Open Access Paper
24 May 2022 An indirect network acquisition system based on Weibo user data
Zhizhuang Li Sr., Yuhao Zhang Sr., Xueying Li M.D., Chunlan Zhu
Author Affiliations +
Proceedings Volume 12260, International Conference on Computer Application and Information Security (ICCAIS 2021); 122601S (2022) https://doi.org/10.1117/12.2637383
Event: International Conference on Computer Application and Information Security (ICCAIS 2021), 2021, Wuhan, China
Abstract
The theory of the six degrees of separation states that there are no more than six people between someone and any stranger, meaning that someone can meet any stranger through no more than six intermediaries. As one of the most popular social media applications in China, Weibo and its user data can be employed as the testing tool for the practical significance the theory holds. In this paper, an indirect network acquisition system containing two subsystems: Weibo user data acquisition system and user relationship analysis system has been established by Web crawler, and the system’s availability and effectiveness have been tested by system service test, which shows the possibility of the Indirect network acquisition system.

1.

INTRODUCTION

In 1967, Travers et al. proposed a theory of six degrees of separation through the chain letter experiment1. Dodds et al. tested this theory in a modern version of an email experiment in 2001 involving more than 60,000 volunteers from 166 different countries2. The results showed that the average complete email chain had only four people. Later, many scholars conducted a large number of relevant experiments on this theory and achieved certain research results3-6. The theory is that a person can get in touch with any stranger through no more than six intermediaries.

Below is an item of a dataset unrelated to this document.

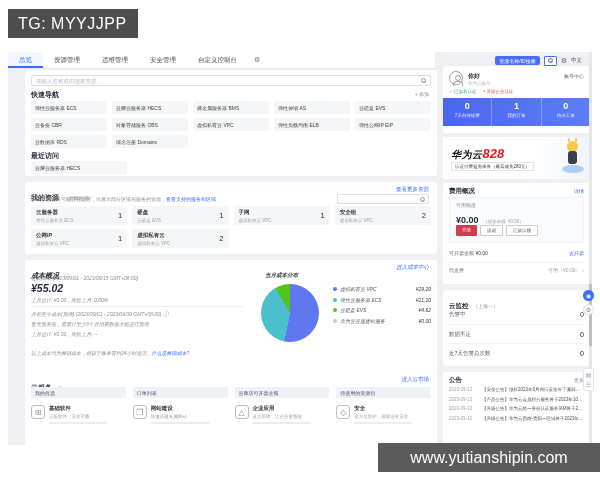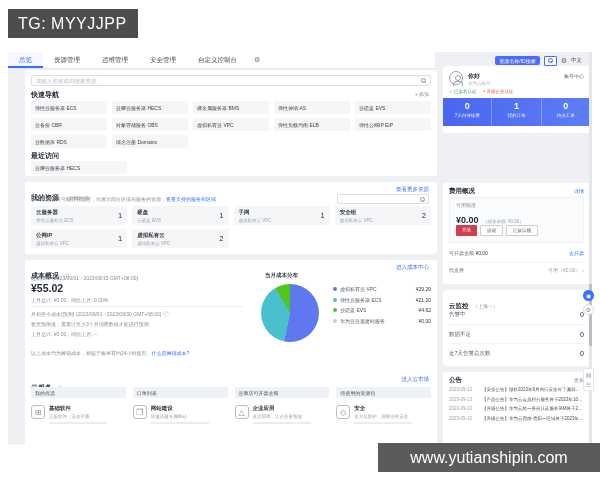"华为云828" div.rcard { html: none -> <div> <div> <span>华为云</span><span>828</span> </div> <div>认证付费返免单券（最高减免280元）</div> <div> <div></div> <div></div> <div></div> <div></div> <div></div> </div> </div> }
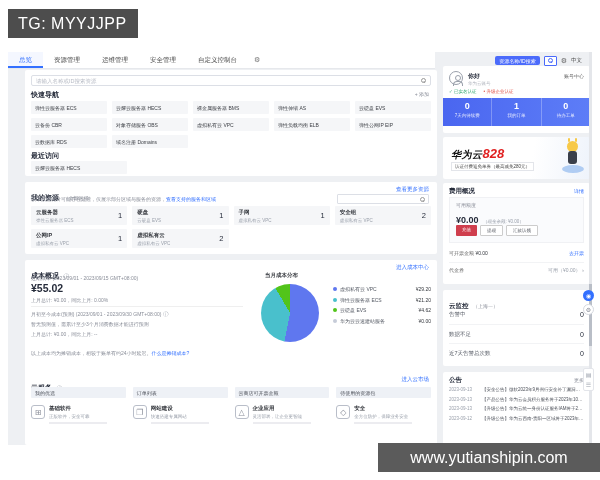"¥55.02" #card-cost { font-style: none -> italic }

In recent years, the close combination of the “six degrees of space theory” and the Internet has begun to show commercial value7. People pay more and more attention to the research of social network, and many network softwares begin to support people to establish more mutual trust and close social connections, collectively known as “social software”8. The commercial potential of a trusted network generated by aggregation through six degrees of division is truly incalculable.

For example, Weibo9 has established a micro social relationship network with new social media. With the popularity of Weibo, the communication among Weibo users is becoming easier and easier, and the Weibo system has already formed a micro-society10. Therefore, we can explore the practical significance of the six dimensions theory with the assistance of Weibo.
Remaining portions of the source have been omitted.